So, I’d like to rein this discussion in a bit here.
The idea of being able to validate the security and correctness of a collection of TLS settings is a valuable idea. It is also vastly beyond the scope of the problem I’m trying to solve here. I want to very strongly resist the desire that a lot of the community will have to attach additional complexity and responsibility to this module.
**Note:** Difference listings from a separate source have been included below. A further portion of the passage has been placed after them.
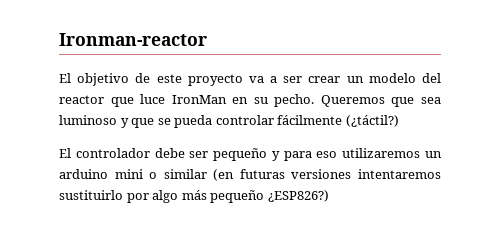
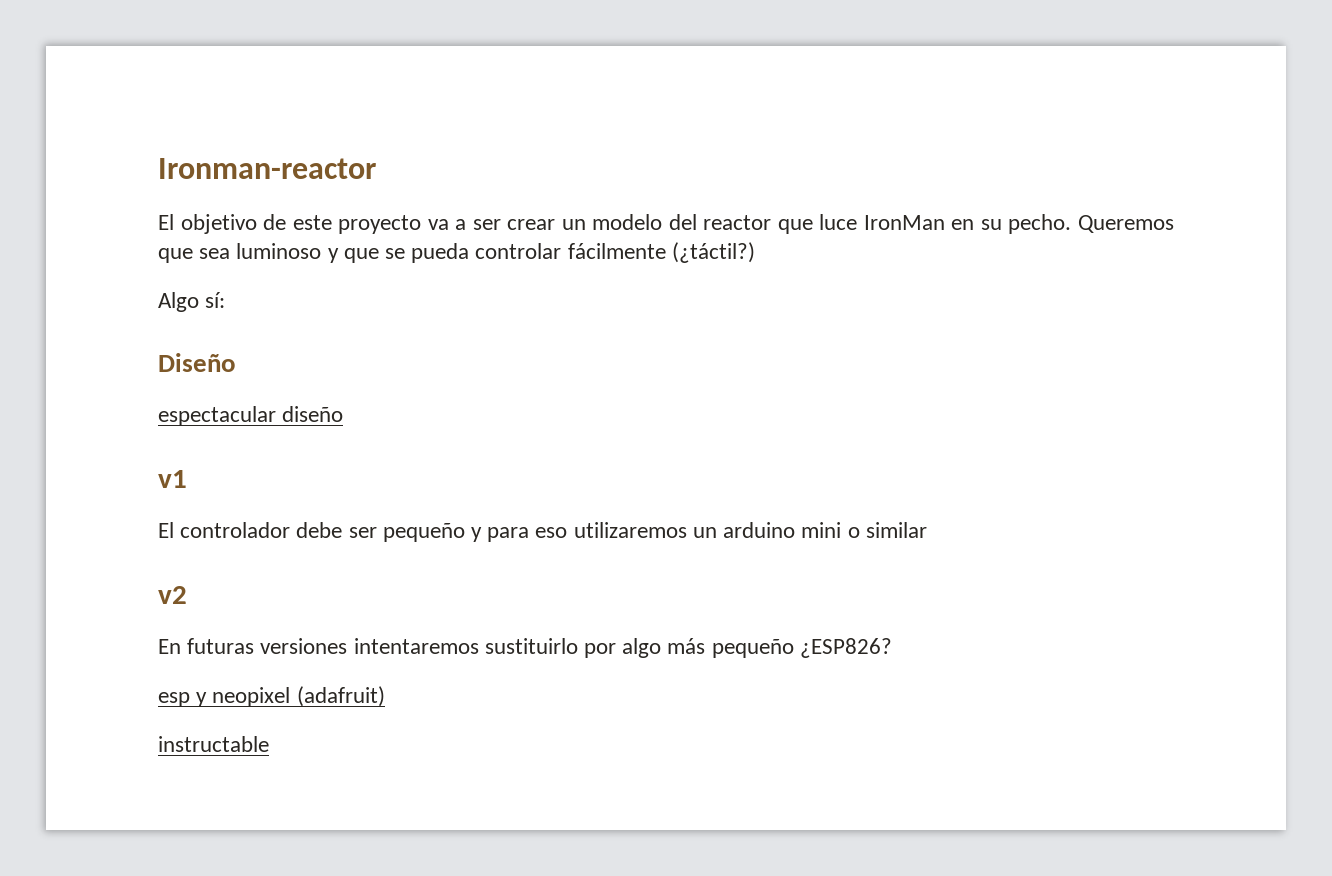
+ Algo sí:
+ Diseño
+ espectacular diseño
+ v1
- El controlador debe ser pequeño y para eso utilizaremos un arduino mini o similar (en futuras versiones intentaremos sustituirlo por algo más pequeño ¿ESP826?)
+ El controlador debe ser pequeño y para eso utilizaremos un arduino mini o similar
+ v2
+ En futuras versiones intentaremos sustituirlo por algo más pequeño ¿ESP826?
+ esp y neopixel (adafruit)
+ instructable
While it’s very understandable to want to do that (after all, we don’t revisit our standard library TLS functionality often), it will have the effect of chaining a concrete block to this PEP’s ankle and then throwing it into the water.
Note that I'd be reasonably happy to have my post interpreted as "We can leave policy definition and management until later without really hindering our ability to add it whenever we want to" - the only potential change to TLSContext would be to accept an optional "policy" parameter when creating instances, and that's relatively easy to add to implementations in a backwards compatible way (the only slight awkwardness lies in deciding whether or not to pass it along to base classes during initialization).
However, I'm also aware that one of the awkwards points in the current SSL module is the significant difference in behaviour between calling ssl.create_default_context() (good defaults) and instantiating ssl.SSLContext directly (bad defaults). These are two different SSL/TLS security policies represented as distinct SSLContext factories.
I'm addressing this issue with a new PEP (WIP) independently from Cory's PEP. In 3.6 SSLContext got a bit more sane. In the future we are going to have two protocols only (TLS_PROTOCOL_SERVER and TLS_PROTOCOL_CLIENT) with sane default values for both contexts. Client side context will default to cert and hostname verification, good cipher selection but no root CA certs. In fact I'm planning to write two PEPs, the first addresses the 'secure by default' issue and the second addresses various issues with hostname verification [1]. The second PEP will also require OpenSSL >= 1.0.2 and LibreSSL >= 2.5.0, because it depends on X509_VERIFY_PARAM_set1_host(). Christian [1] https://speakerdeck.com/tiran/pyconpl-2016-keynote-tales-from-python-securit...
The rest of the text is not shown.